Transfer of Septin Rings to Cytokinetic Remnants Directs Age-Sensitive ER stress Surveillance Cell Cycle Re-entry

Abstract

SUMMARYDuring cell division, cells must actively pass on organelles. Previously, we discovered the endoplasmic reticulum (ER) stress surveillance (ERSU) pathway that ensures the inheritance of functional ER. Activation of the ERSU causes the septin ring to mislocalize, which blocks ER inheritance and cytokinesis. Here, we found that the septin ring mislocalizes to previously utilized cell division sites called cytokinetic remnants (CRMs). The transfer of the septin ring to CRMs requires Nba1, a negative polarity component that normally prevents septin ring formation at CRMs.

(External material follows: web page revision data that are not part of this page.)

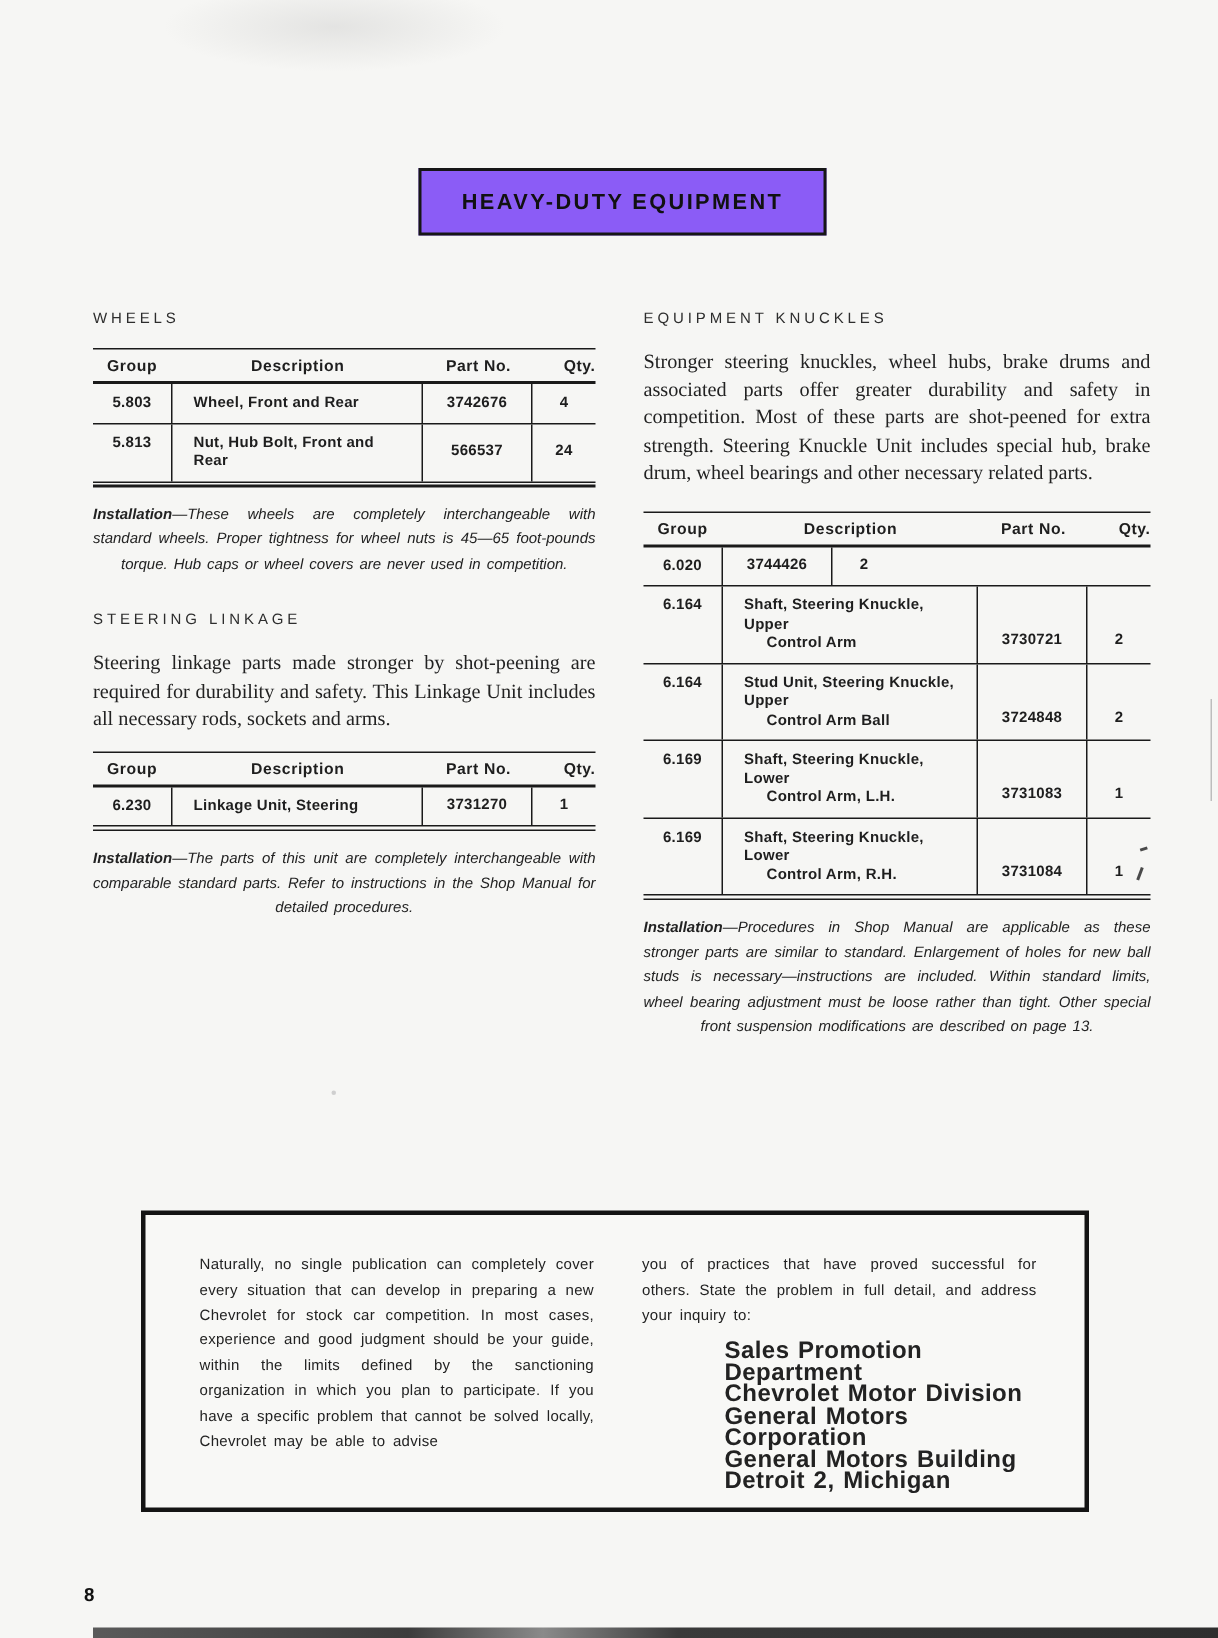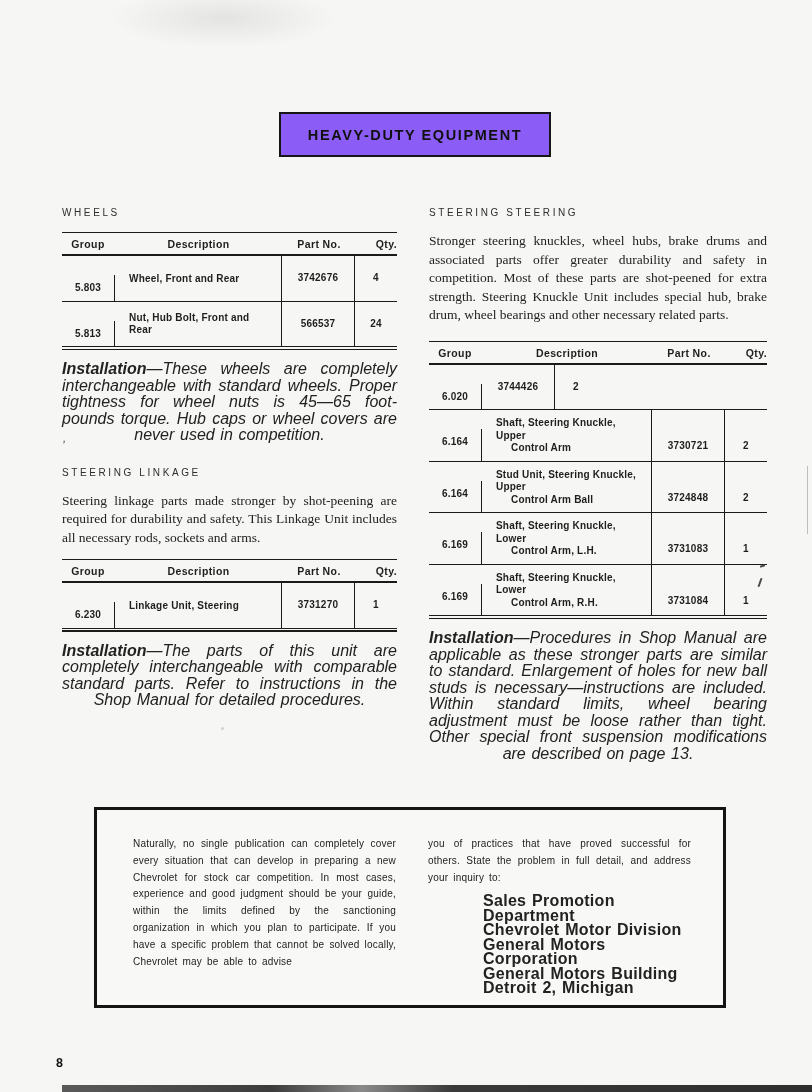--- a/index.html
+++ b/index.html
@@ -124,7 +124,7 @@
   </div>
 
   <div class="col col-right">
-    <h3 class="shead">STEERING STEERING</h3>
+    <h3 class="shead">EQUIPMENT KNUCKLES</h3>
     <p class="body-par">Stronger steering knuckles, wheel hubs, brake drums and associated parts offer greater durability and safety in competition. Most of these parts are shot-peened for extra strength. Steering Knuckle Unit includes special hub, brake drum, wheel bearings and other necessary related parts.</p>
     <div class="ptable" style="margin-top:16px">
         <div class="thead">

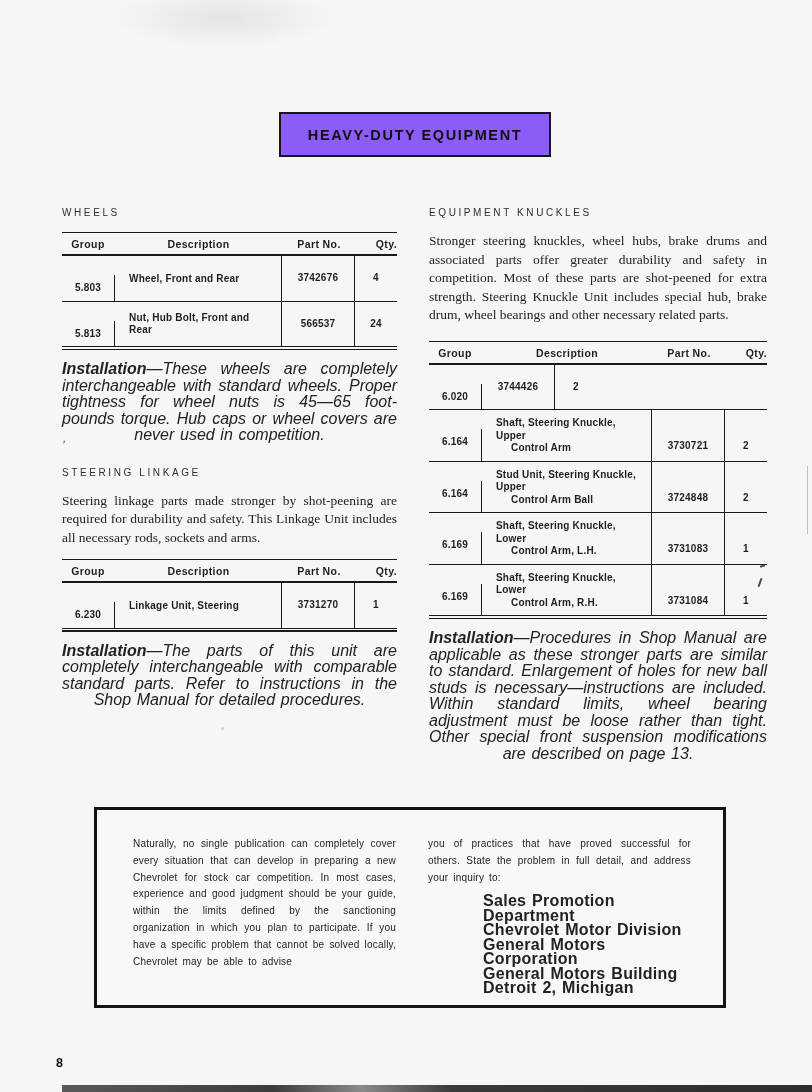--- a/index.html
+++ b/index.html
@@ -31,7 +31,7 @@
   .trow{display:flex;font-weight:bold;font-size:10px;line-height:12.5px;letter-spacing:.2px;}
   .trow + .trow{border-top:1.2px solid #1a1a1a;}
   .trow .c0,.trow .c1,.trow .c2{border-right:1.8px solid #1a1a1a;}
-  .trow .c0{display:flex;justify-content:center;padding-top:7px;padding-bottom:6px;margin-top:19px;}
+  .trow .c0{display:flex;justify-content:center;padding-top:7px;padding-bottom:6px;}
   .trow .c1{display:flex;flex-direction:column;justify-content:center;padding:7px 6px 6px 14px;}
   .trow .c1 .l2{padding-left:15px;}
   .trow .c2,.trow .c3{display:flex;align-items:center;justify-content:center;}

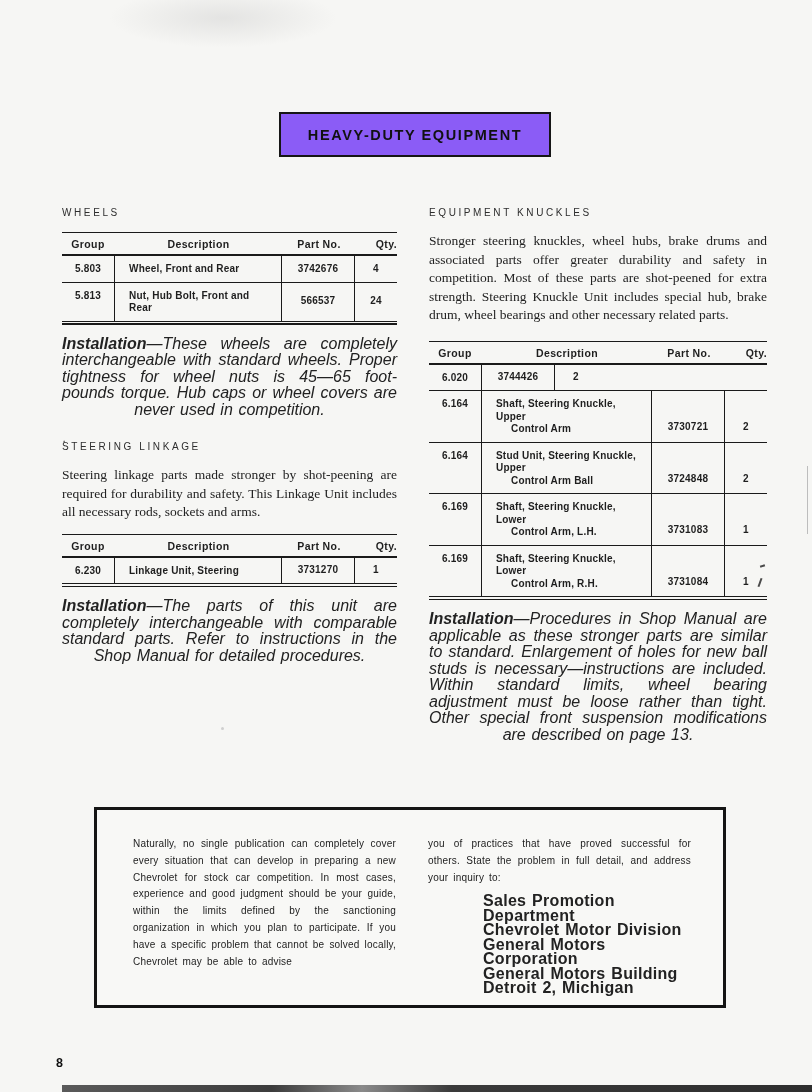--- a/index.html
+++ b/index.html
@@ -37,7 +37,7 @@
   .trow .c2,.trow .c3{display:flex;align-items:center;justify-content:center;}
   .trow.two .c2,.trow.two .c3{align-items:flex-end;padding-bottom:8px;}
   
-  .install{font-style:italic;font-size:16px;line-height:16.5px;color:#222;
+  .install{font-style:italic;font-size:10px;line-height:16.5px;color:#222;
            text-align:justify;text-align-last:center;word-spacing:1.2px;margin:14px 0 23px 0;}
   .install b{font-style:italic;}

Furthermore, septin ring movement to CRMs relies on the ERSU component Slt2, which is recruited by binding Bem1. During ER stress, Bem1 also binds the GTP exchange factor Cdc24, without activating Cdc42, a GTPase that normally establishes polarized growth. Failure to translocate septin rings to CRMs delays the cell’s ability to re-enter cell division when ER homeostasis is re-established. Thus, ER stress considers the history of previous cell cycle for future cell cycle re-entry upon ER stress recovery.